15.Você pode aqui questionar uma coisa: “Mas e a carga genética? Não conta também?” Creio ser pertinente, mas, seguindo uma outra lógica, a carga genética vai influenciar as experiências que viveremos, e estas, afinal, é que vão nos marcar.
16.E então, o que podemos fazer? É importante estarmos dispostos a não nos aceitar, jamais, como estáticos ou imutáveis, ainda que tenhamos uma carga muito pesada de traumas. Temos de nos animar para enfrentar a nós mesmos num processo de melhoria, de crescimento, de auto-desenvolvimento. Entretanto, cuidado! Isto não exclui o bom senso! Não aconselho você a fazer isto por meio de medidas radicais, pois os riscos são enormes.

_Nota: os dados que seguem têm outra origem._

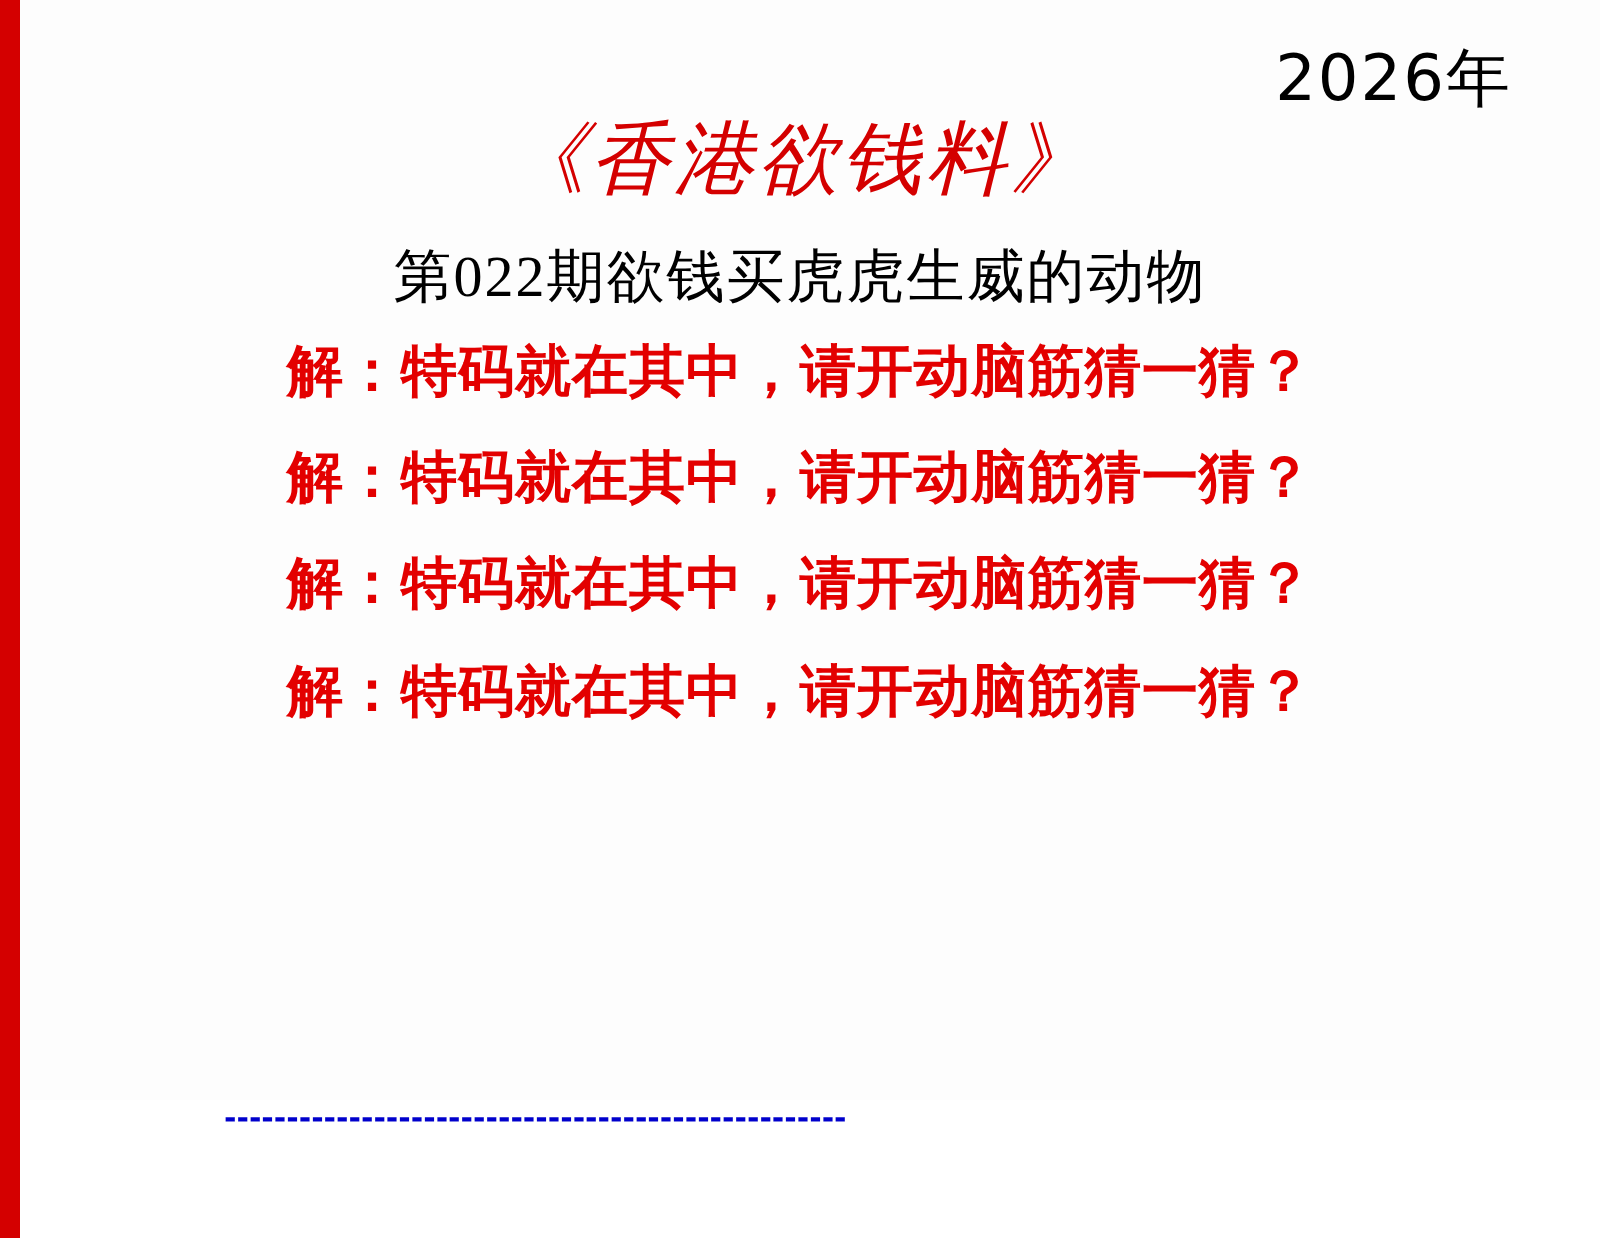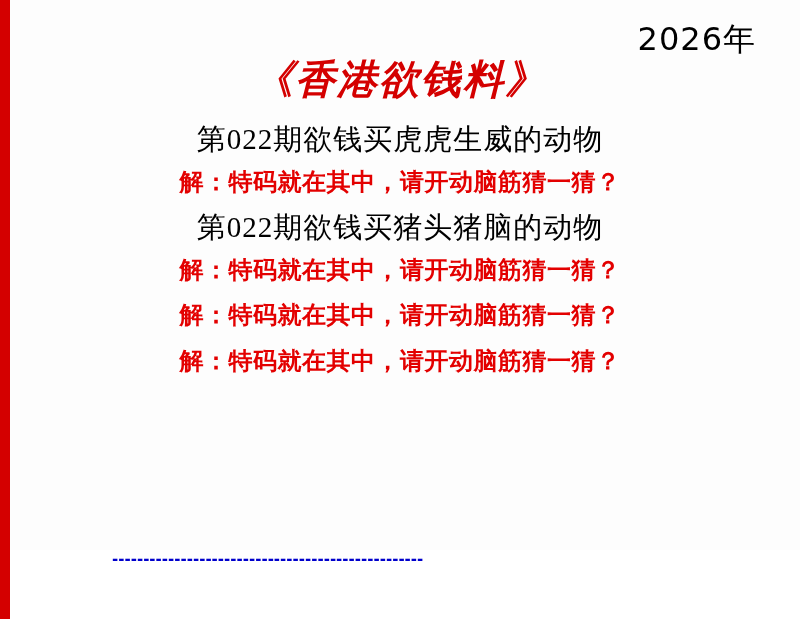"《香港欲钱料》" .title { font-weight: bold -> normal }
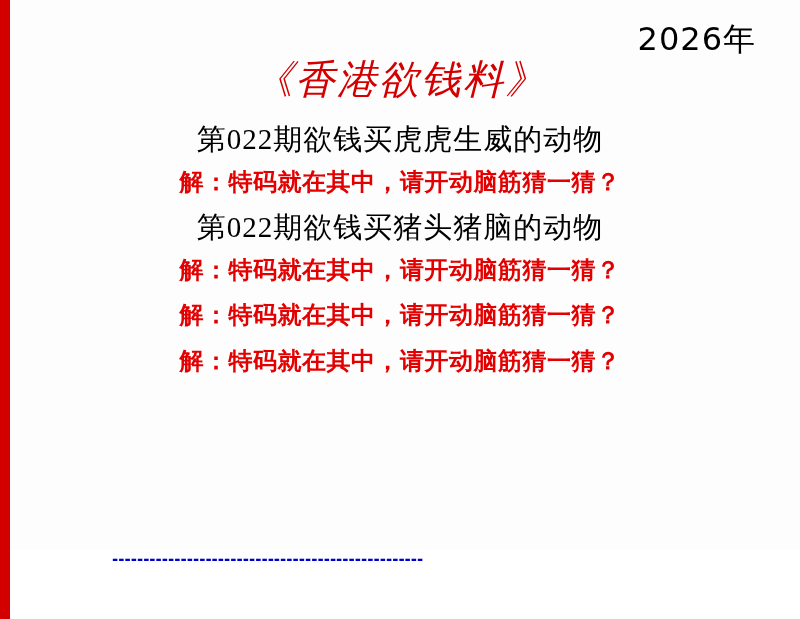"解：特码就在其中，请开动脑筋猜一猜？" .aline { font-size: 24px -> 28px }
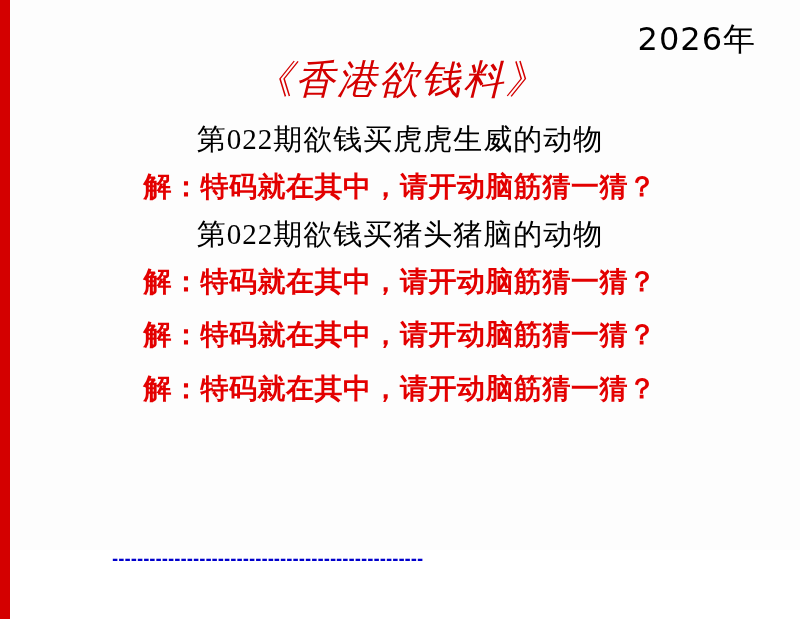"第022期欲钱买猪头猪脑的动物" div.qline { html: <div>第022期欲钱买猪头猪脑的动物</div> -> none }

17.Meu avô me disse uma vez como entrar num rio que não se tem noção da fundura. Isto porque eu não sabia nadar muito bem. Então eu deveria entrar com um pé em terra firme e o outro livre para testar o próximo ponto. Da mesma forma, devemos ir com calma, para degustar cada estágio de melhoria e nos alimentarmos com motivação para continuarmos em frente. É claro que estou falando pessoas que ainda tenham amor próprio suficiente para continuar, pois há casos extremos em que as pessoas se fecham e não readquirem auto-confiança para tentar de novo. Isto eu chamo de trauma profundo, ou forte demais.
18.Algumas pessoas nos marcam negativa e profundamente, e se transformam em carrascos da nossa liberdade, naturalidade e expansividade. Por isto, sentimos a necessidade de nos afastarmos destas pessoas, e isto é necessário, é como recuperar, por um tempo, a liberdade. Por isso, se em casa temos nossa liberdade caçada, é normal sentimo-nos melhor longe de casa, não é lógico?
19.Mas, o que fazer para nos libertarmos de tantos traumas, alguns bastante fortes, que nos impedem de sermos felizes? Esta não é uma boa pergunta? Bem, creio que devemos providenciar o seguinte:
a.Buscarmos atividades que nos complementem os aspectos que temos mais carência, mas sem exageros. Assim, se não faço esportes, busco um que sempre admirei para praticar. Se gosto de música, entro numa aula de canto ou de um instrumento musical. Se gosto de línguas, busco um curso novo. Se gostaria de falar mais e melhor, busco uma atividade em que isto aconteça naturalmente, talvez teatro possa ser um exagero, mas se você quiser encarar, não desista. Que tal um curso de dança de salão? Não parece divertido?
b.Isole-se das pessoas que a deprimem, criticam ou não respeitam sua dignidade humana. Estas pessoas podem ser seus pais ou parentes, conjugue, filhos, seus “amigos” com os quais se acostumou, vizinhos ou colegas. Busque uma nova turma, onde você se sinta bem e possa recomeçar.
c.Não espere resultados no curto prazo. Trabalhe com resultados em termos de anos, e visualize um resultado desejável para quatro ou cinco anos.
20.Mas não se esqueça! Não fique parado! Não aceite tudo da forma que está! Não se veja limitado! Não aceite o julgamento dos outros! Mas busque uma visão de si mesmo(a) o mais próxima da realidade possível, quero dizer, sem uma auto-crítica muito severa nem uma auto-piedade exagerada. Respire, medite, deite-se olhando as estrelas de vez em quando, e tome decisões que te tirem do lugar comum.
21.Sabe! Há muita coisa que vale a pena tentar. Se você está de saída, boa sorte!